The database includes a number of materialized views and stored procedures for organizing and presenting the data.

A Flask-based web server is provided for reporting on the data.

The various components of the system are described in more detail later in this document.

Build Infrastructure

One of the goals for this project was to create a general system for developing, testing, and deploying scalable software services.

To that end, this solution uses Docker to define and manage the various server instances. These are built using the scaffold framework I developed for this purpose. That system uses hierarchical Makefiles and a simple templating mechanism to support generation of a variety of configurations.
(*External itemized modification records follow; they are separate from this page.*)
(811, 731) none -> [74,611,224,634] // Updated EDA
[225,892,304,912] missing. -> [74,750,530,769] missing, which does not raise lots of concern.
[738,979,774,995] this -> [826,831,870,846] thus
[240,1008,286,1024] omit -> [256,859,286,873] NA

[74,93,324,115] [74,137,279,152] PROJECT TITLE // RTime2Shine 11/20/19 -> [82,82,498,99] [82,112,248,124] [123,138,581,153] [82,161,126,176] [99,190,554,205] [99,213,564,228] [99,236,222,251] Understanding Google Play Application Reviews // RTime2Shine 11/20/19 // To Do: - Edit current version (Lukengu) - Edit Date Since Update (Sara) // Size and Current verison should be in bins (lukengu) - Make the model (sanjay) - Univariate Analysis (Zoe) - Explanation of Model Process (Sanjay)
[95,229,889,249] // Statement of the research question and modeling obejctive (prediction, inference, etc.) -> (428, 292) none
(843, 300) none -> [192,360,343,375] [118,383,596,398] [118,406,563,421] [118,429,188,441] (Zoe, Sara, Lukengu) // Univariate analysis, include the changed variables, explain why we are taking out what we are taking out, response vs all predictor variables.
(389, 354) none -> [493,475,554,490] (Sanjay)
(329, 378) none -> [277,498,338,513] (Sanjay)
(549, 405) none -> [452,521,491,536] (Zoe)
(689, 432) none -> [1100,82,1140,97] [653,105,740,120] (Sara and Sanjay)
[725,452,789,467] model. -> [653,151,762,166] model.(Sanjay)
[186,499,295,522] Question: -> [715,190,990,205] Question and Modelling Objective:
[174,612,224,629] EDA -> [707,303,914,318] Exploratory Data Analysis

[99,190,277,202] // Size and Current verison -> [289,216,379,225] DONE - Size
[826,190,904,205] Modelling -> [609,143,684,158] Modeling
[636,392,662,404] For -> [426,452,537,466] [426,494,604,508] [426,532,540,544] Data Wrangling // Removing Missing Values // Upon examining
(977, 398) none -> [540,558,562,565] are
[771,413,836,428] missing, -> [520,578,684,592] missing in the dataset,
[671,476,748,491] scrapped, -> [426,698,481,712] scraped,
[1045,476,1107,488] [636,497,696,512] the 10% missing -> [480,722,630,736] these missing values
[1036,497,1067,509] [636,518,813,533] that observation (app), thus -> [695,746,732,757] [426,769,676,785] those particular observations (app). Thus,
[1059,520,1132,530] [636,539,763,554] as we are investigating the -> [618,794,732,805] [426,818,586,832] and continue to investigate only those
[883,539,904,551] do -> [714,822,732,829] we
The scaffold system is provided as a separate repository, and this deduplifier repository can be managed as a git submodule of a scaffold repo instance.

For development, this deduplifier module uses the scaffold build system to spin out a Canonical Multipass instance (running Ubuntu Linux) to serve as the Docker host.

The folder containing this deduplifier repo is mounted on the Docker instances using sshfs, so code changes are immediately visible whenever a file is saved.

The build system also handles plumbing the networking through the iptables firewall so requests can pass from the local system to the Multipass-based Docker host and thence to the target Docker instances (and back again).

Note: After upgrading my development system from Ubuntu 20.04 to 21.04 (and upgrading Multipass at the same time), there were some networking differences w.r.t. iptables. The earlier version required a custom service (host_vm_network_service) to tweak the legacy iptables configuration. That service is no longer required and has been removed from the build dependency chain (but not from the repo).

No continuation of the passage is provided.